Réforme de la voie professionnelle et enseignement général
La semaine dernière Jean-Michel Blanquer lançait une mission de transformation de la voie professionnelle scolaire ayant pour vocation de corriger son déficit d’image, et pour cela consolider les diplômes délivrés, améliorer l’adéquation entre les formations proposées et les attentes du monde économique, et enfin développer l’apprentissage et l’alternance.
En articulant cette mission sur une concertation commandée par le ministère du Travail, le message est clair : se rapprocher du monde de l’entreprise, de ses besoins, de ses profils et de ses usages.
Un impératif : maintenir les bases de la culture humaniste
Si l’objectif est louable, il ne faudrait pas que la rénovation en profondeur appelée par le gouvernement, sous couleur de satisfaire les exigences des professionnels, artisans et chefs d’entreprise, renonce à l’équilibre actuel des enseignements généraux et des enseignements techniques, au maintien des bases de la culture humaniste à côté de la culture d’entreprise.
Tout n’est pas obligatoirement matière à transformation dans ces formations, et le bel élan de Muriel Pernicaud, ministre du Travail, appelant de ses vœux une « révolution copernicienne », non plus « des entreprises et des jeunes qui tournent autour du système mais d’un système qui tourne autour des jeunes et des entreprises », ne doit pas perdre de vue ce qui doit demeurer fermement, quelles que soient les mutations : la consolidation de la langue française chez tous, et les moyens pour tous d’agir et penser en homme libre dans le monde d’aujourd’hui .
C’est pourquoi le groupe de travail dirigé par Paul Quenet, chargé de revoir le parcours et l’orientation scolaire des jeunes gens en voie professionnelle, aurait intérêt à mesurer combien l’enseignement actuel du français en CAP ou Bac pro fait preuve d’une pertinence trop peu souvent saluée.

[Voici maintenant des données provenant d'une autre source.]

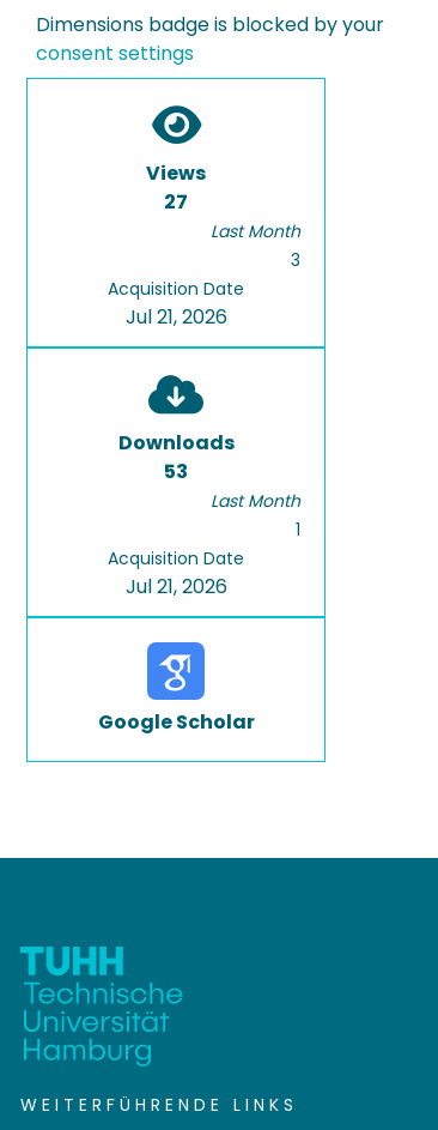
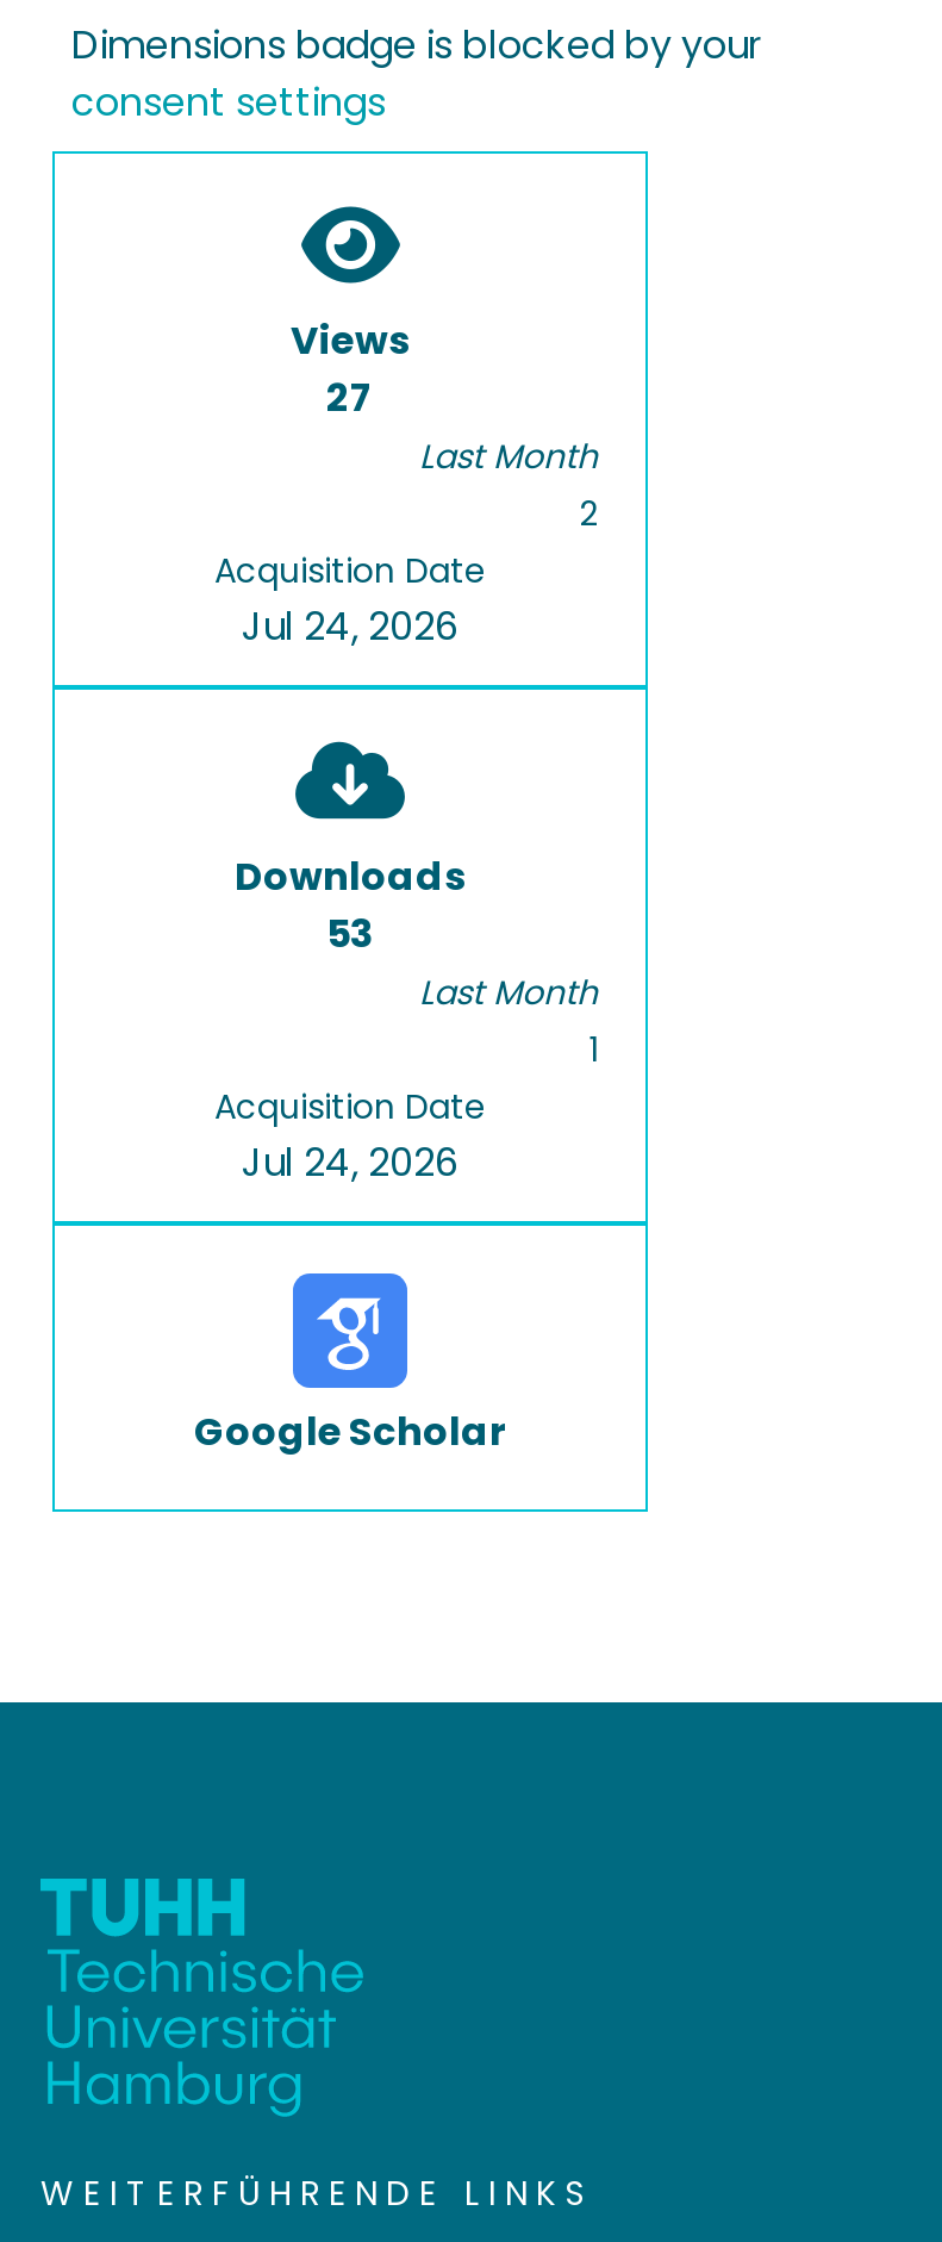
[291,248,300,272] 3 -> [579,490,598,537] 2
[125,303,227,331] Jul 21, 2026 -> [242,599,458,654] Jul 24, 2026
[125,573,227,600] Jul 21, 2026 -> [242,1135,458,1190] Jul 24, 2026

L’une de ses plus belles réussites est de proposer un programme alliant objectifs culturels et objectifs professionnels, mariant des thèmes complémentaires comme « se construire », « s’insérer dans la cité » , « s’insérer dans l’univers professionnel », et des travaux d’écriture mêlant écrits fonctionnels et écrits académiques, maîtrise de l’oral en situations officielles et familières.
Réformer, c’est aussi bien renforcer que remplacer
Le solide concours du CAPLP qui sélectionne les enseignants de la voie professionnelle propose, rappelons le, une double compétence : lettres-langues, lettres-histoire. Qui a fréquenté les cours dispensés par ces collègues sait à quel point cet enseignement est apprécié par une majorité d’élèves.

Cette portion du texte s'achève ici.